* WORK TASK:
Except for the pictures, write out all the records that follow exactly.

── RECORDS SHOWN ──

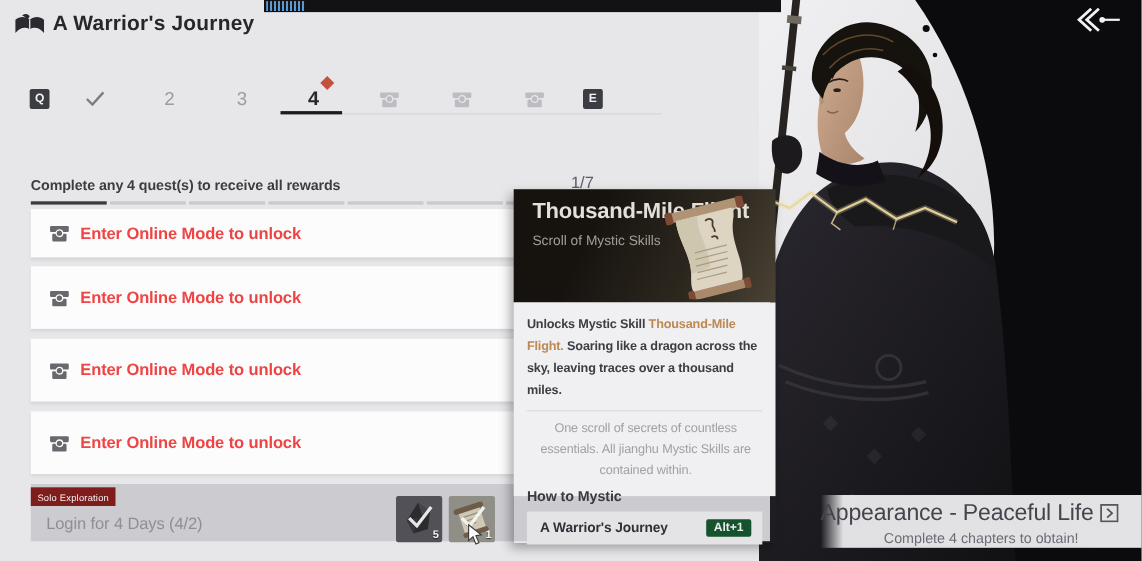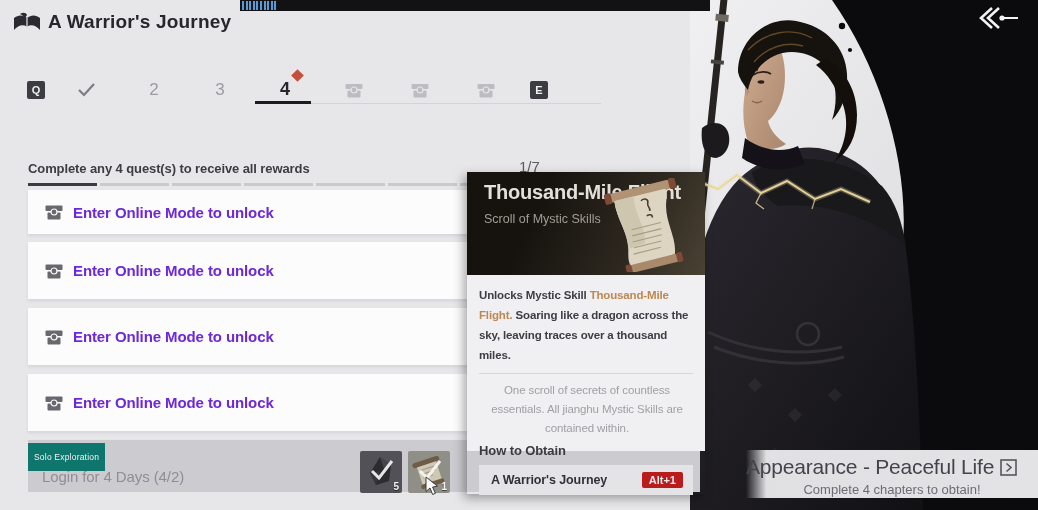--- a/index.html
+++ b/index.html
@@ -37,7 +37,7 @@
   .quest-row{left:28px;width:672px;background:#fcfcfd;z-index:5;
     box-shadow:0 2px 3px rgba(60,60,70,.10);display:flex;align-items:center;}
   .quest-row .gicon{margin-left:17px;width:18px;height:16px;flex:0 0 auto;}
-  .quest-row .qtext{margin-left:10px;font-size:15px;font-weight:600;color:#6d28d9;letter-spacing:-.1px;}
+  .quest-row .qtext{margin-left:10px;font-size:15px;font-weight:600;color:#ef4444;letter-spacing:-.1px;}
 
   
   .login-row{left:28px;top:440px;width:672px;height:52px;background:#cbcbd0;z-index:5;}

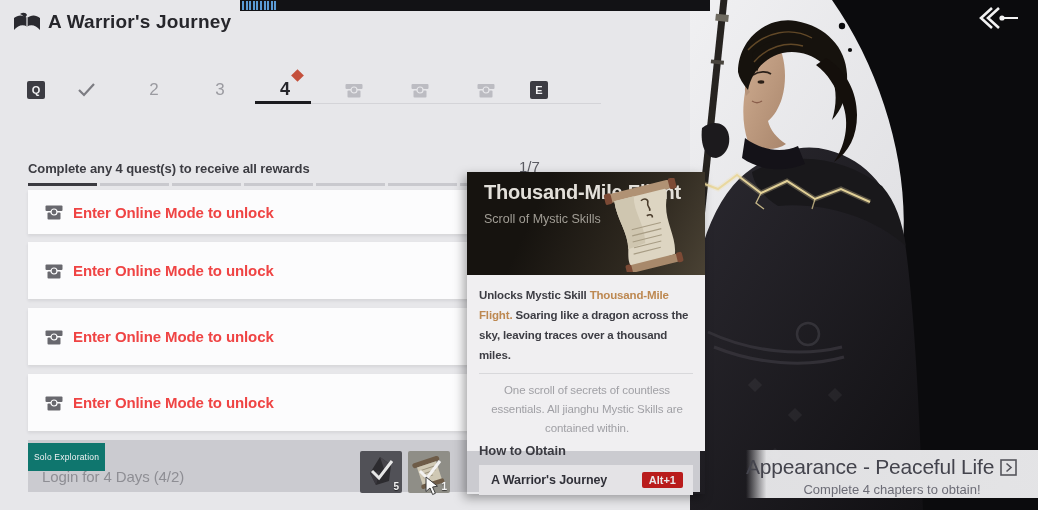--- a/index.html
+++ b/index.html
@@ -41,7 +41,7 @@
 
   
   .login-row{left:28px;top:440px;width:672px;height:52px;background:#cbcbd0;z-index:5;}
-  .solo-pill{left:0;top:3px;height:28px;padding:0 6px;background:#0f766e;color:#f3f3f5;
+  .solo-pill{left:0;top:3px;height:17px;padding:0 6px;background:#7f1d1d;color:#f3f3f5;
     font-size:8.5px;display:flex;align-items:center;letter-spacing:.2px;}
   .login-label{left:14px;top:28px;font-size:15px;color:#8e8e94;font-weight:500;letter-spacing:-.1px;}
   .tile{top:11px;width:42px;height:42px;border-radius:2px;overflow:hidden;}

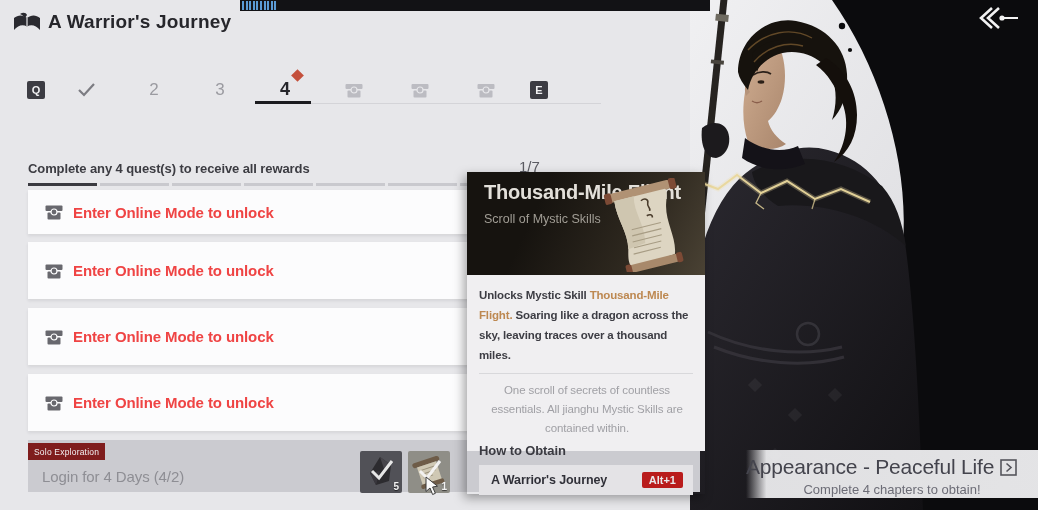--- a/index.html
+++ b/index.html
@@ -290,7 +290,7 @@
       <div class="tt-desc"><span>Unlocks Mystic Skill </span><span class="hl">Thousand-Mile Flight.</span><span> Soaring like a dragon across the sky, leaving traces over a thousand miles.</span></div>
       <div class="tt-div"></div>
       <div class="tt-flavor">One scroll of secrets of countless essentials. All jianghu Mystic Skills are contained within.</div>
-      <div class="tt-how">How to Obtain</div>
+      <div class="tt-how">How to Mystic</div>
       <div class="tt-src">
         <span class="src-name">A Warrior's Journey</span>
         <span class="hotkey">Alt+1</span>

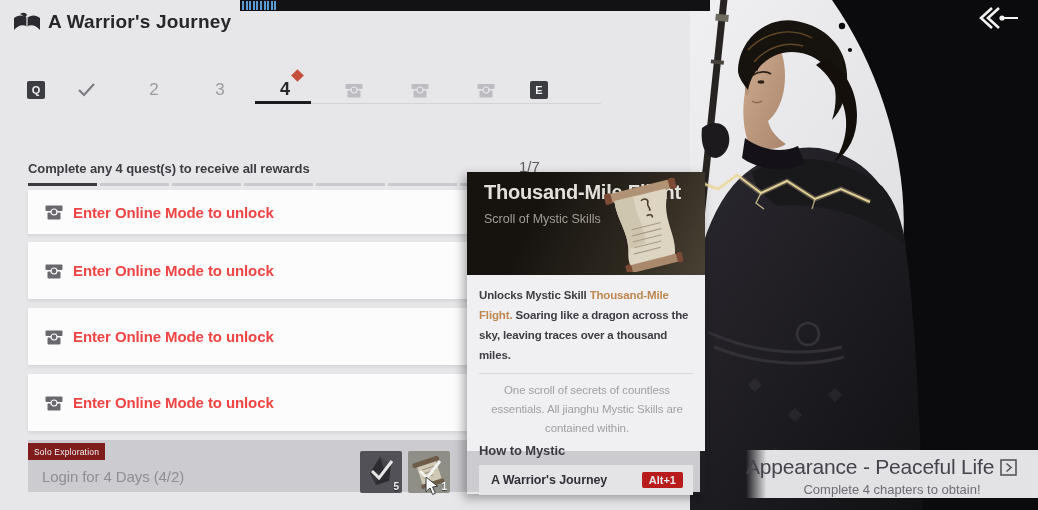--- a/index.html
+++ b/index.html
@@ -65,7 +65,7 @@
   .tt-how{margin-top:5px;font-size:13px;font-weight:700;color:#3a3a41;letter-spacing:-.1px;}
   .tt-src{margin-top:7px;height:30px;background:#e4e3e6;display:flex;align-items:center;}
   .tt-src .src-name{margin-left:12px;font-size:12.5px;font-weight:700;color:#303038;letter-spacing:-.1px;flex:1;}
-  .tt-src .hotkey{margin-right:10px;background:#b91c1c;color:#e9e9ec;font-size:11px;
+  .tt-src .hotkey{margin-right:10px;background:#14532d;color:#e9e9ec;font-size:11px;
     padding:2px 7px;border-radius:2px;font-weight:600;}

───

* YOUR RESPONSE:
--- a/index.html
+++ b/index.html
@@ -37,7 +37,7 @@
   .quest-row{left:28px;width:672px;background:#fcfcfd;z-index:5;
     box-shadow:0 2px 3px rgba(60,60,70,.10);display:flex;align-items:center;}
   .quest-row .gicon{margin-left:17px;width:18px;height:16px;flex:0 0 auto;}
-  .quest-row .qtext{margin-left:10px;font-size:15px;font-weight:600;color:#6d28d9;letter-spacing:-.1px;}
+  .quest-row .qtext{margin-left:10px;font-size:15px;font-weight:600;color:#ef4444;letter-spacing:-.1px;}
 
   
   .login-row{left:28px;top:440px;width:672px;height:52px;background:#cbcbd0;z-index:5;}

--- a/index.html
+++ b/index.html
@@ -41,7 +41,7 @@
 
   
   .login-row{left:28px;top:440px;width:672px;height:52px;background:#cbcbd0;z-index:5;}
-  .solo-pill{left:0;top:3px;height:28px;padding:0 6px;background:#0f766e;color:#f3f3f5;
+  .solo-pill{left:0;top:3px;height:17px;padding:0 6px;background:#7f1d1d;color:#f3f3f5;
     font-size:8.5px;display:flex;align-items:center;letter-spacing:.2px;}
   .login-label{left:14px;top:28px;font-size:15px;color:#8e8e94;font-weight:500;letter-spacing:-.1px;}
   .tile{top:11px;width:42px;height:42px;border-radius:2px;overflow:hidden;}

--- a/index.html
+++ b/index.html
@@ -290,7 +290,7 @@
       <div class="tt-desc"><span>Unlocks Mystic Skill </span><span class="hl">Thousand-Mile Flight.</span><span> Soaring like a dragon across the sky, leaving traces over a thousand miles.</span></div>
       <div class="tt-div"></div>
       <div class="tt-flavor">One scroll of secrets of countless essentials. All jianghu Mystic Skills are contained within.</div>
-      <div class="tt-how">How to Obtain</div>
+      <div class="tt-how">How to Mystic</div>
       <div class="tt-src">
         <span class="src-name">A Warrior's Journey</span>
         <span class="hotkey">Alt+1</span>

--- a/index.html
+++ b/index.html
@@ -65,7 +65,7 @@
   .tt-how{margin-top:5px;font-size:13px;font-weight:700;color:#3a3a41;letter-spacing:-.1px;}
   .tt-src{margin-top:7px;height:30px;background:#e4e3e6;display:flex;align-items:center;}
   .tt-src .src-name{margin-left:12px;font-size:12.5px;font-weight:700;color:#303038;letter-spacing:-.1px;flex:1;}
-  .tt-src .hotkey{margin-right:10px;background:#b91c1c;color:#e9e9ec;font-size:11px;
+  .tt-src .hotkey{margin-right:10px;background:#14532d;color:#e9e9ec;font-size:11px;
     padding:2px 7px;border-radius:2px;font-weight:600;}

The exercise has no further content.